Checking the report¶
report = result.drift_report
report.overall_drift # True / False
report.n_features_drifted # int
report.drifted_features # list of feature names
report.feature_stats # per-feature dict
# Per-feature detail
stats = report.feature_stats["age"]
stats["train_mean"] # mean at fit time
stats["new_mean"] # mean in new data
stats["mean_shift_sigmas"] # shift in units of training std
stats["std_ratio"] # new_std / train_std
Thresholds¶
det = qd.DriftDetector(
mean_threshold=3.0, # flag when mean shifts > 3σ (default)

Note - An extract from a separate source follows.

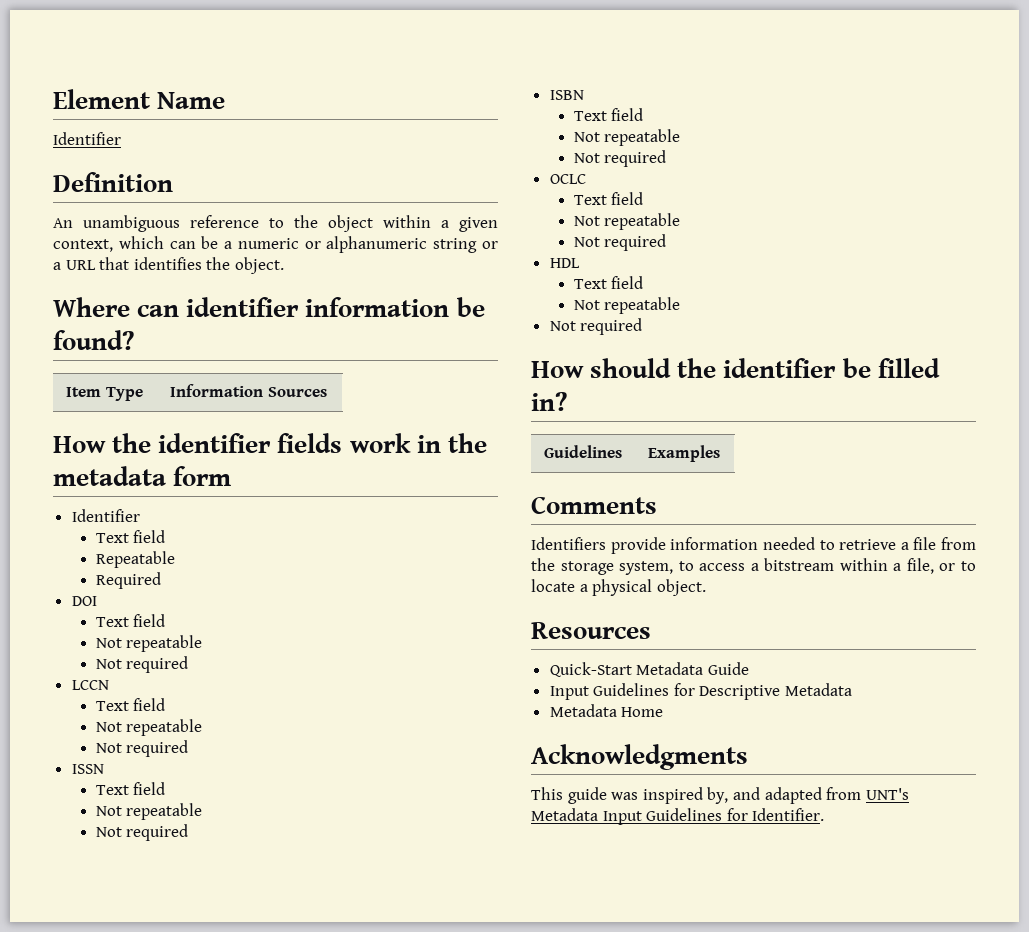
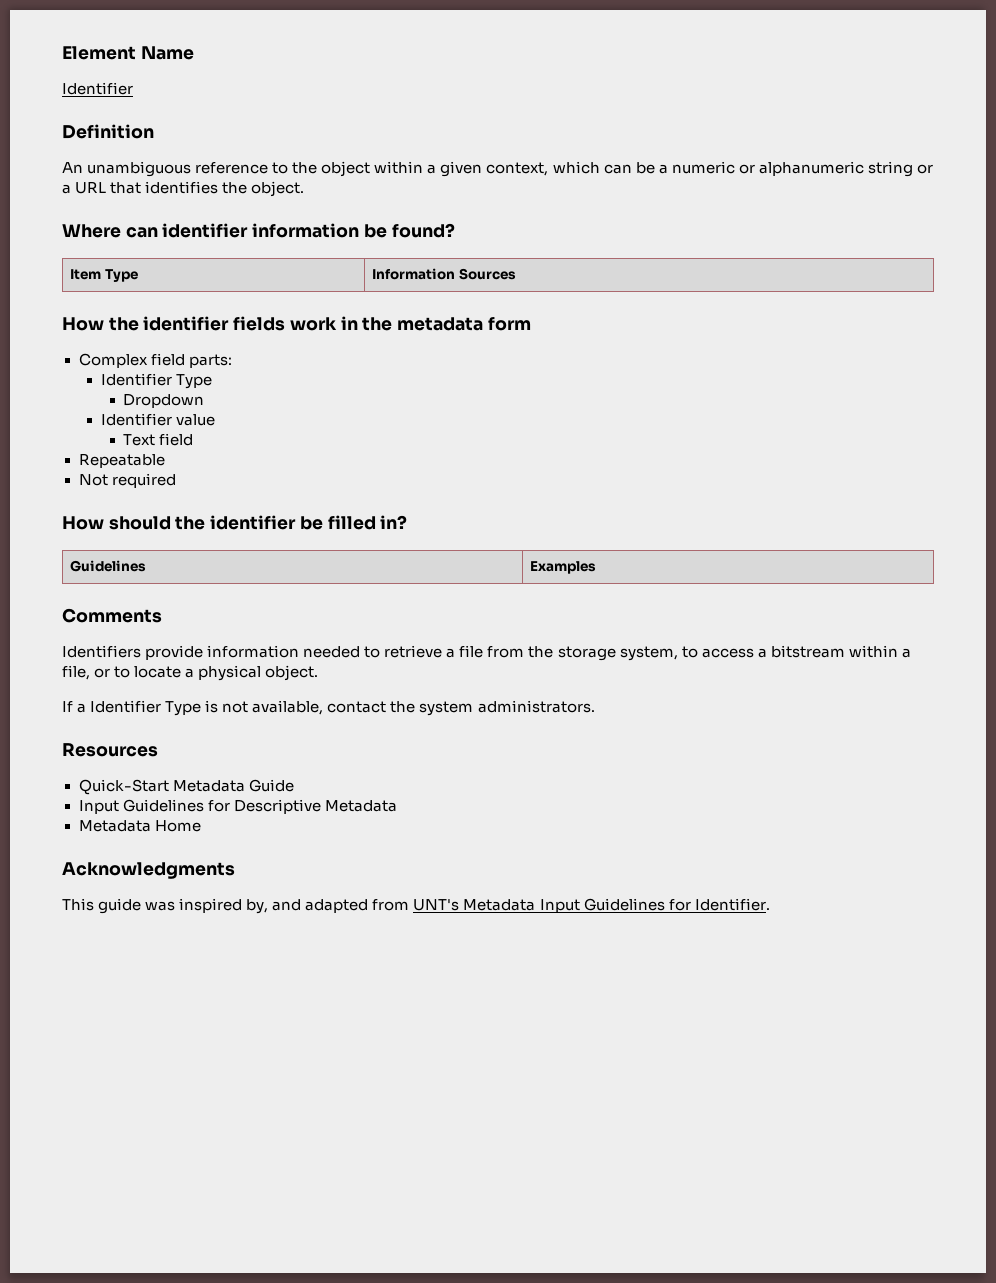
[71,509,140,522] [95,530,166,543] [95,551,175,568] [95,572,161,589] [71,596,97,606] [95,614,166,627] [95,635,203,652] [95,656,189,673] [71,680,109,690] [95,698,166,711] [95,719,203,736] [95,740,189,757] [71,764,104,774] [95,782,166,795] [95,803,203,820] [95,824,189,841] [549,90,584,100] [573,108,644,121] [573,129,681,146] [573,150,667,167] [549,174,586,184] [573,192,644,205] [573,213,681,230] [573,234,667,251] [549,258,580,268] [573,276,644,289] [573,297,681,314] Identifier // Text field // Repeatable // Required // DOI // Text field // Not repeatable // Not required // LCCN // Text field // Not repeatable // Not required // ISSN // Text field // Not repeatable // Not required // ISBN // Text field // Not repeatable // Not required // OCLC // Text field // Not repeatable // Not required // HDL // Text field // Not repeatable -> [78,353,232,368] [100,373,212,389] [123,394,205,408] [100,413,215,426] [123,433,194,446] [78,454,165,468] Complex field parts: // Identifier Type // Dropdown // Identifier value // Text field // Repeatable
(706, 587) none -> [62,700,595,716] // If a Identifier Type is not available, contact the system administrators.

std_threshold=2.0, # flag when std doubles or halves (default)
warn=True, # issue QuPrepWarning when drift found (default)
)
Lower mean_threshold → more sensitive. Set warn=False to use the report programmatically without warnings.
Standalone usage (without Pipeline)¶
import quprep as qd
det = qd.DriftDetector(warn=False)
det.fit(train_dataset)
report = det.check(new_dataset)
if report.overall_drift:
print(report)
Drift after pipeline serialization¶
Drift detector state is preserved through save()/load():
pipeline.save("pipeline.pkl")
loaded = qd.Pipeline.load("pipeline.pkl")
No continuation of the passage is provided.